**Task:** From the line containing "[360,325,411,341] below, ->" down to the line containing "[775,169,826,185] below, ->" in the records below, reproduce every line exactly, ends included, and omit all others.

**Raw data:**
● ● ●

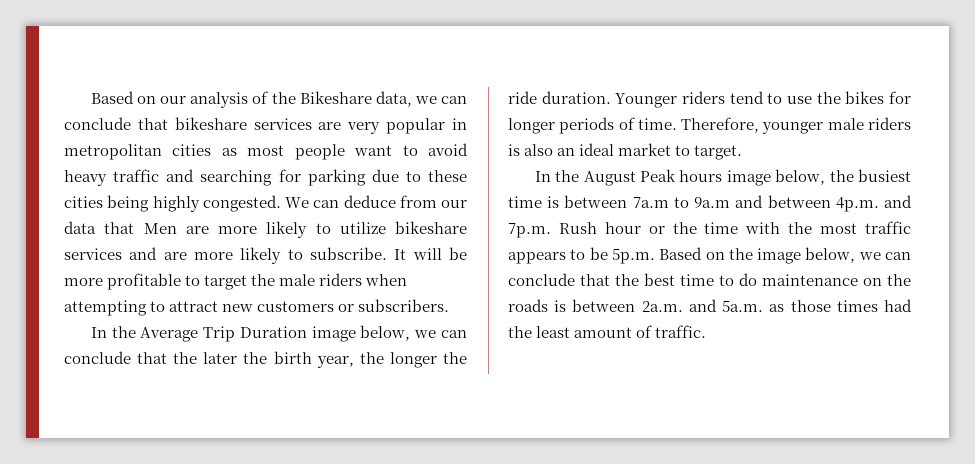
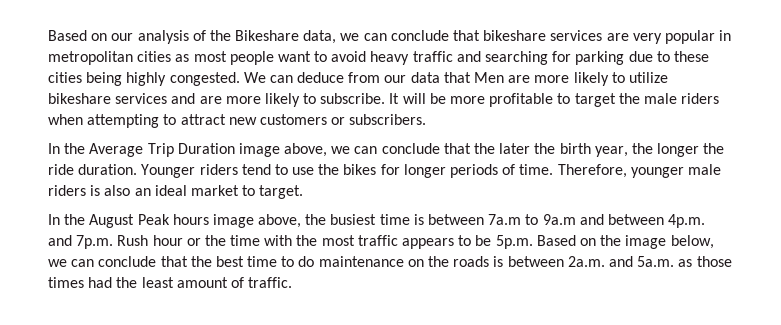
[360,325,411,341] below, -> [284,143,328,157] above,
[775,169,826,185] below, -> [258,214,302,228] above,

● ● ●

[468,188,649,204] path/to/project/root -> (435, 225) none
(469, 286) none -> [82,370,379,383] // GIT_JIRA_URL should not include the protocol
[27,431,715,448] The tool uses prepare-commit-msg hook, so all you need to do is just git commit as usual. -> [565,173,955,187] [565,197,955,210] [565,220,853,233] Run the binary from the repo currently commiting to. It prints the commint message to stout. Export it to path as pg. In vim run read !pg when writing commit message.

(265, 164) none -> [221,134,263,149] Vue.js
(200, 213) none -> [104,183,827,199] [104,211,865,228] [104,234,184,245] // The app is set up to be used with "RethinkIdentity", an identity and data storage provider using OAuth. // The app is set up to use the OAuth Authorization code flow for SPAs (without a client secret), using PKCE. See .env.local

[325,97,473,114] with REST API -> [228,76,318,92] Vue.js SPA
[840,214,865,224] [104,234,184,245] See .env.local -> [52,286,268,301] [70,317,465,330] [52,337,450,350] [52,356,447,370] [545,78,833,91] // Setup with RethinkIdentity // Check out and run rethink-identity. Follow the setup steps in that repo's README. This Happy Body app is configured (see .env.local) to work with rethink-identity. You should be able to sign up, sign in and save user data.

● ● ●

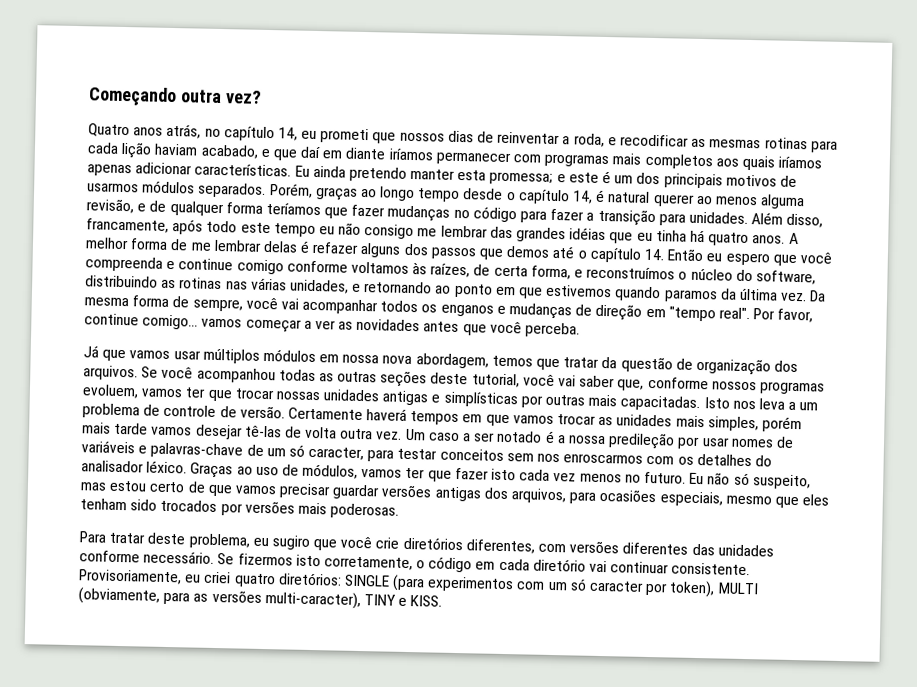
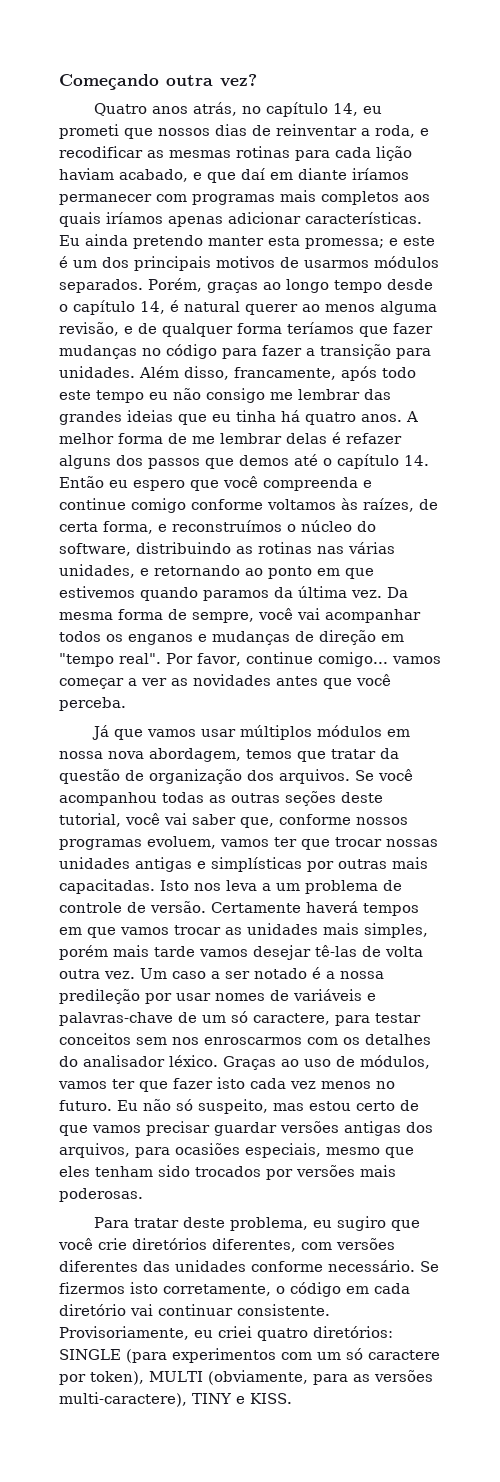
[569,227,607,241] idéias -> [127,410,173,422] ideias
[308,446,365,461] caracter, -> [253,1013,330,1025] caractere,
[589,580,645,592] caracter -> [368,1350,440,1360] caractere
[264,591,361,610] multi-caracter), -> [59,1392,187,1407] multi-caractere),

● ● ●

**Answer below:**
[360,325,411,341] below, -> [284,143,328,157] above,
[775,169,826,185] below, -> [258,214,302,228] above,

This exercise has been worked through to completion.